Biotechnology

The science powering BioScanTech's nutrient intelligence

BioScanTech integrates biotechnology, spectroscopy, embedded systems, and intelligent inference models to create a seamless pipeline from sensor capture to personalised nutrient insight. Our approach blends engineering precision with biological relevance enabling real time metabolic understanding.

Core Areas

Where biotechnology meets real time sensing

Our platform is built on a foundation of biological science, nutrient chemistry, and advanced signal processing all engineered for accuracy, portability, and clinical relevance.

Spectral Biochemistry

Nutrients and metabolites exhibit unique spectral signatures. BioScanTech captures and interprets these patterns to infer biochemical status in real time.

Nutrient Chemistry

Understanding how vitamins, minerals, amino acids, and electrolytes interact enables more accurate detection and scoring of nutrient availability.

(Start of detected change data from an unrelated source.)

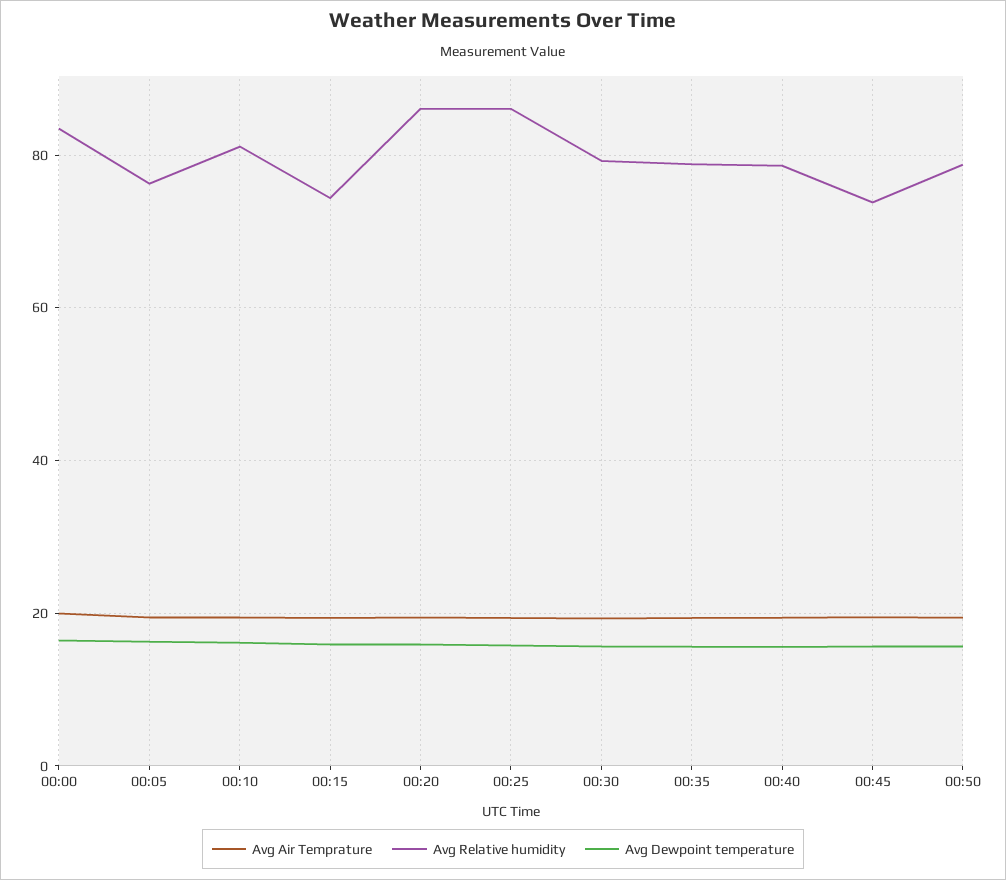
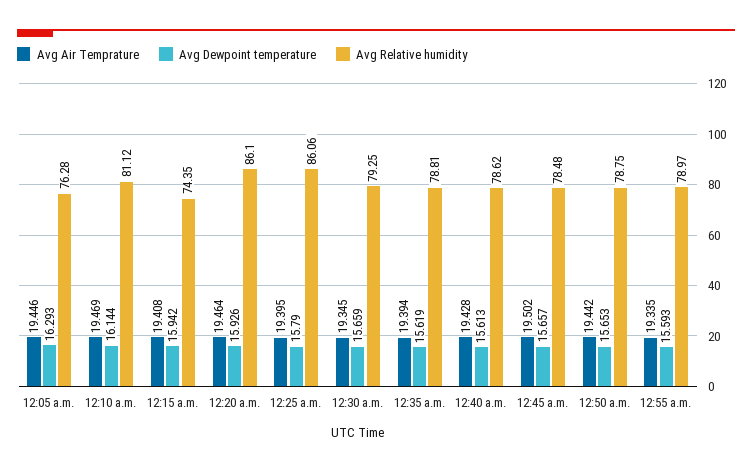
Avg Air Temprature, 00:00: 20 -> none
Avg Relative humidity, 00:00: 84 -> none
Avg Dewpoint temperature, 00:00: 16 -> none
Avg Relative humidity, 00:45: 74 -> 78.48
Avg Air Temprature, 12:55 a.m.: none -> 19.335
Avg Dewpoint temperature, 12:55 a.m.: none -> 15.593
Avg Relative humidity, 12:55 a.m.: none -> 78.97

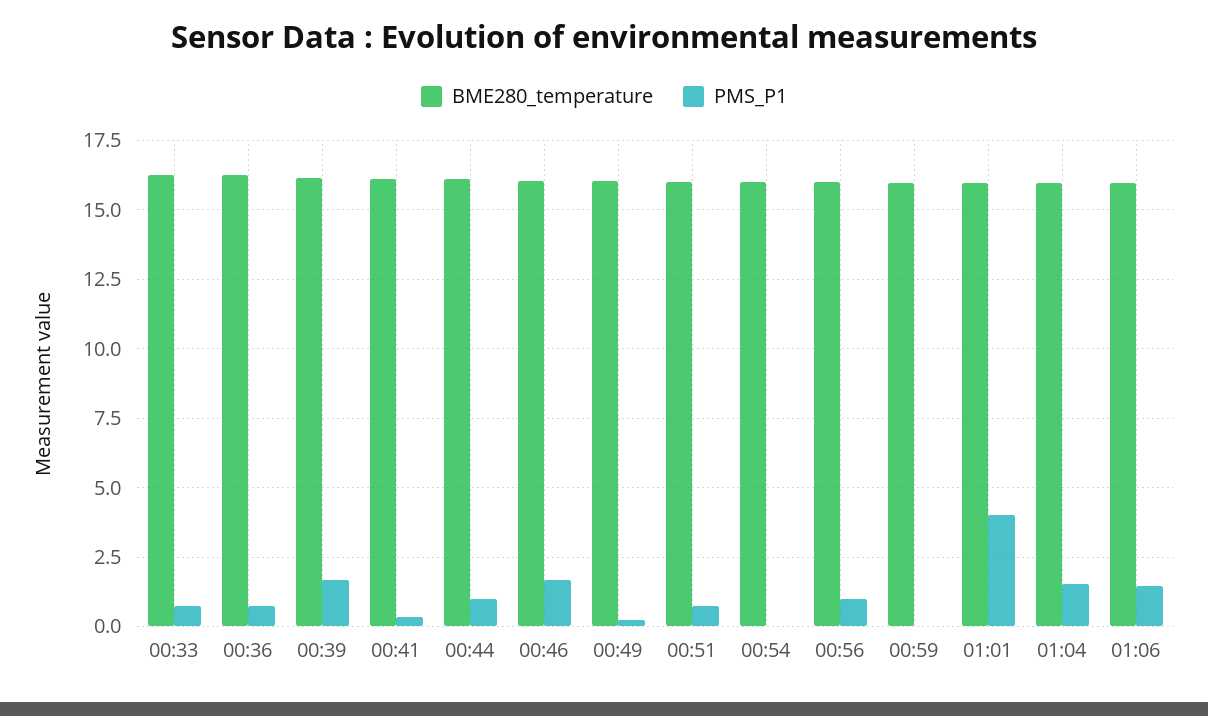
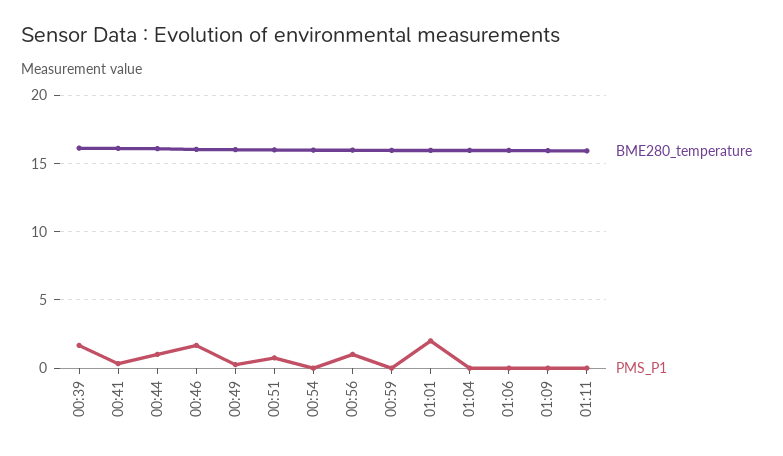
BME280_temperature, 00:33: 16.25 -> none
PMS_P1, 00:33: 0.75 -> none
BME280_temperature, 00:36: 16.25 -> none
PMS_P1, 00:36: 0.75 -> none
PMS_P1, 01:01: 4 -> 2
PMS_P1, 01:04: 1.5 -> 0
PMS_P1, 01:06: 1.5 -> 0
BME280_temperature, 01:09: none -> 16
PMS_P1, 01:09: none -> 0
BME280_temperature, 01:11: none -> 16
PMS_P1, 01:11: none -> 0

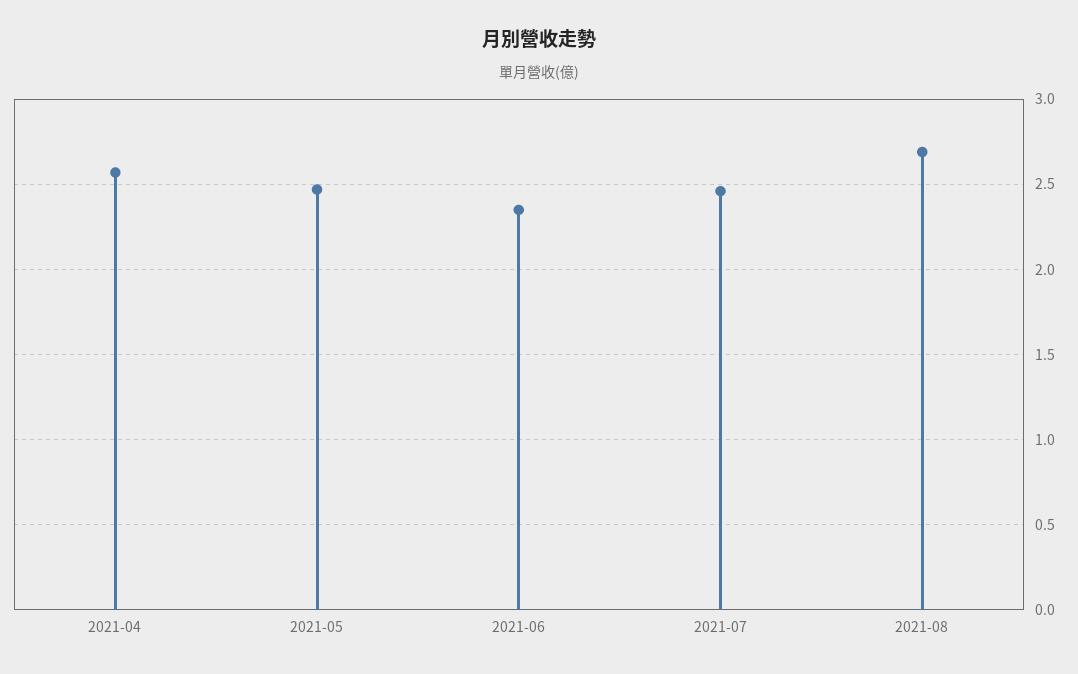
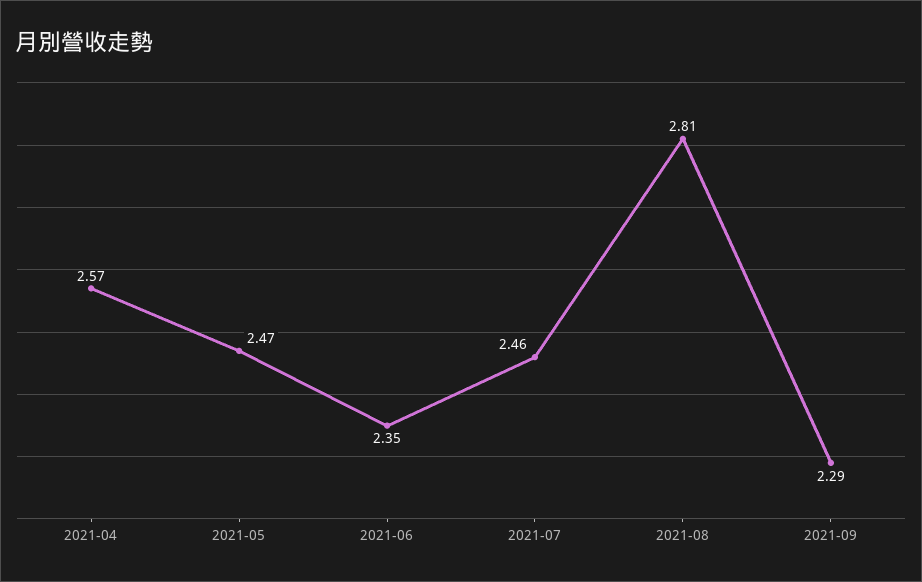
2021-08: 2.7 -> 2.81
2021-09: none -> 2.29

Biological Signal Processing

Raw sensor data is transformed through preprocessing, noise reduction, and normalisation to reveal meaningful biological information.

Metabolic Pathway Insight

Nutrient levels influence and are influenced by metabolic pathways. Our models integrate these relationships to provide context aware interpretations.

BioScanTech Sensor Pipeline

From raw signal to nutrient intelligence

The BioScanTech pipeline is engineered to convert raw spectral data into actionable nutrient insight. Each stage is modular, explainable, and optimised for clinical grade clarity.

1. Sensor Capture

High resolution spectral data is collected using compact, low power sensing modules designed for portability and precision.

2. Preprocessing & Normalisation

Signals are cleaned, aligned, and normalised to remove noise and environmental variation.

3. Feature Extraction

Key biochemical features are isolated, highlighting nutrient linked spectral patterns.

4. Nutrient Scoring

Intelligent models convert extracted features into nutrient scores, deficiency indicators, and metabolic markers.

5. Explainable Inference

Each output is backed by transparent logic, enabling clinicians and users to understand the why behind every recommendation.

6. Personalised Recommendations

Insights are translated into actionable guidance tailored to individual metabolic profiles.